Herein, a polymeric graphitic carbon nitride (for simplicity, g-C₃N₄) photocatalyst has been identified as a promising material for hydrogen production from water due to its comparatively low cost and facile modification of its electronic structure. However, to date, how to speed up the transfer rate of photogenerated charges, especially hole transfer rate, still remains a formidable challenge. Herein, a novel system of g-C₃N₄/1,1′-ferrocenedicarboxylic acid (FcDA) composites was developed for efficient visible light-driven H₂ evolution, in which the redox mediator FcDA served as hole-transport molecules and platinum (Pt) acted as an electron sink.
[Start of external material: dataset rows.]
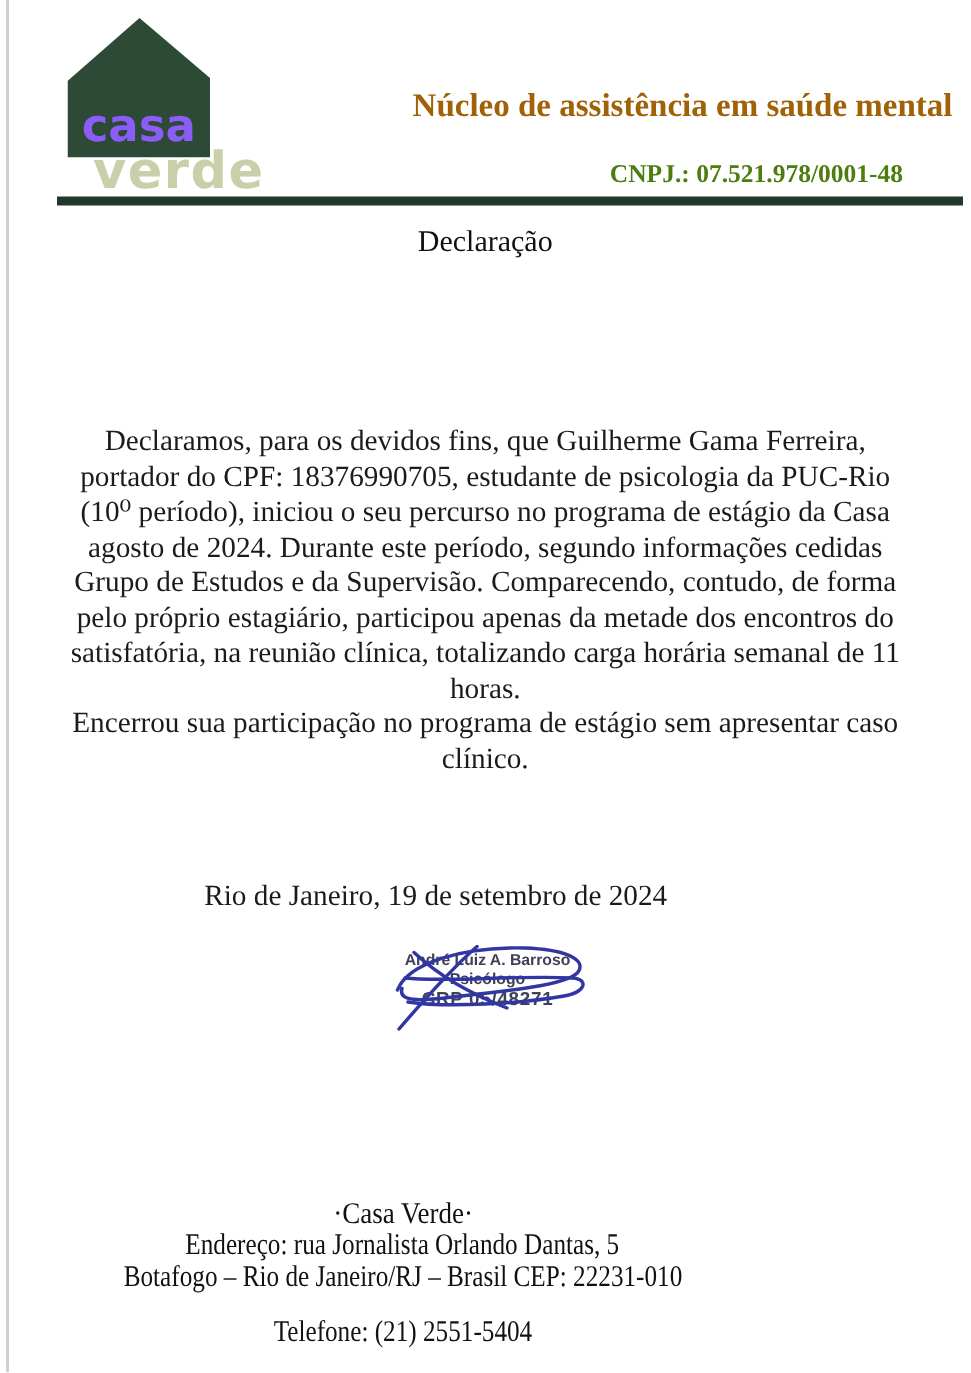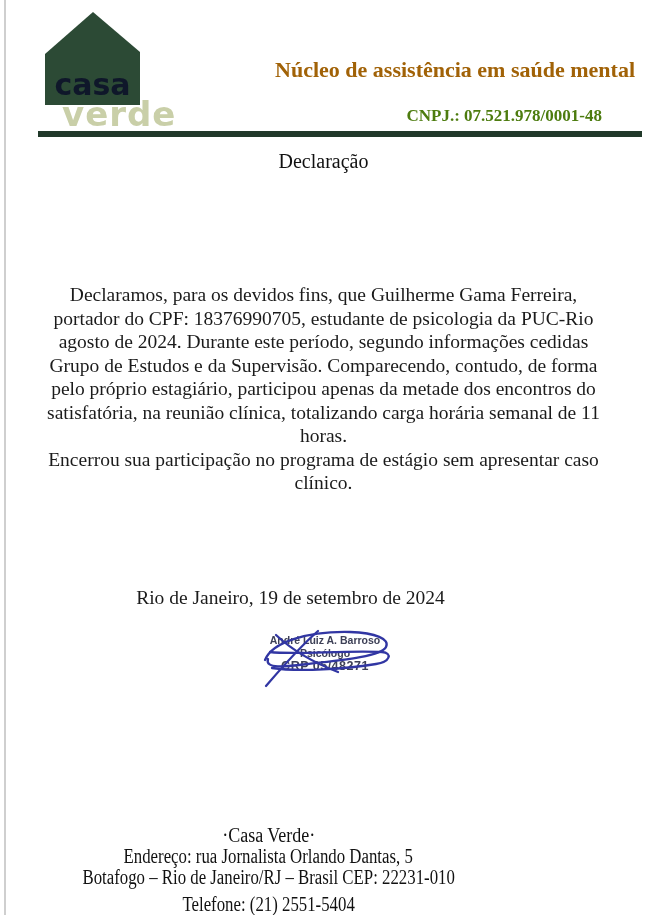--- a/index.html
+++ b/index.html
@@ -28,21 +28,21 @@
   }
   .logo-casa {
     position: absolute;
     left: 45px; top: 68px;
     width: 95px;
     text-align: center;
     font-family: "DejaVu Sans", "Liberation Sans", sans-serif;
     font-weight: bold;
     font-size: 30px;
     line-height: 34px;
-    color: #0f172a;
+    color: #8b5cf6;
     letter-spacing: 0px;
   }
   .logo-verde {
     position: absolute;
     left: 62px; top: 96px;
     font-family: "DejaVu Sans", "Liberation Sans", sans-serif;
     font-weight: bold;
     font-size: 34px;
     line-height: 36px;
     color: #c9cfa8;
@@ -131,39 +131,39 @@
     left: 0; top: 690px;
     width: 647px;
     text-align: center;
     font-size: 17px;
     line-height: 20px;
   }
 
   
   .footer {
     position: absolute;
-    left: 0; top: 825px;
+    left: 0; top: 799px;
     width: 514px;
     text-align: center;
     color: #111111;
     padding-left: 23px;
   }
   .footer .f-line {
     font-size: 20px;
     line-height: 21px;
     white-space: nowrap;
   }
   .footer .f-line > span {
     display: inline-block;
     transform: scaleX(0.84);
     transform-origin: center;
   }
   .footer .f-org { font-size: 20px; }
   .footer .f-org > span { transform: scaleX(0.9); }
-  .footer .f-phone { margin-top: 6px; }
+  .footer .f-phone { margin-top: 16px; }
 </style>
 </head>
 <body>
 
 <div class="page">
 
   <div class="scan-edge"></div>
 
   <svg class="logo-house" viewBox="0 0 95 93" xmlns="http://www.w3.org/2000/svg">
     <polygon points="0,42 48,0 95,40 95,93 0,93" fill="#2c4a35"></polygon>
@@ -173,20 +173,21 @@
 
   <div class="org-title">Núcleo de assistência em saúde mental</div>
   <div class="org-cnpj">CNPJ.: 07.521.978/0001-48</div>
   <div class="header-rule"></div>
 
   <div class="doc-title">Declaração</div>
 
   <div class="doc-body">
     <div class="line">Declaramos, para os devidos fins, que Guilherme Gama Ferreira,</div>
     <div class="line">portador do CPF: 18376990705, estudante de psicologia da PUC-Rio</div>
+    <div class="line">(10⁰ período), iniciou o seu percurso no programa de estágio da Casa</div>
     <div class="line">agosto de 2024. Durante este período, segundo informações cedidas</div>
     <div class="line">Grupo de Estudos e da Supervisão. Comparecendo, contudo, de forma</div>
     <div class="line">pelo próprio estagiário, participou apenas da metade dos encontros do</div>
     <div class="line">satisfatória, na reunião clínica, totalizando carga horária semanal de 11</div>
     <div class="line">horas.</div>
     <div class="line">Encerrou sua participação no programa de estágio sem apresentar caso</div>
     <div class="line">clínico.</div>
   </div>
 
   <div class="doc-date">Rio de Janeiro, 19 de setembro de 2024</div>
The FcDA molecules are anchored onto g-C₃N₄ by hydrogen-bonding interactions between the carboxylic groups and amino groups as well as π–π interactions between aromatic FcDA and graphitic C₃N₄. The matched energy-levels between g-C₃N₄ and FcDA facilitate photogenerated hole transfer from the g-C₃N₄ valence band to FcDA that results in the formation of FcDA⁺ radicals, and thus, photoinduced electrons and holes are efficiently separated. Due to the additional charge separation pathway, enhanced hole transfer kinetics, and the extremely rapid intermolecular radical reactions, charge recombination is effectively suppressed; therefore, more electrons can be released for hydrogen production. Under optimal experimental conditions, the developed g-C₃N₄/FcDA composite with 4 wt% FcDA exhibits high water splitting activity with a H₂ evolution rate of up to 77.91 μmol h⁻¹, which is nearly 6 times that of bare g-C₃N₄ (13.18 μmol h⁻¹). Moreover, the obtained g-C₃N₄/FcDA photocatalyst displays excellent stability, and there is no obvious decrease in the H₂-production rate after five test cycles. Thus, we anticipate that our simple modification strategy will offer an avenue to merge the polymeric g-C₃N₄ photocatalyst with surface organometallic chemistry for high-efficiency solar-to-fuel conversion.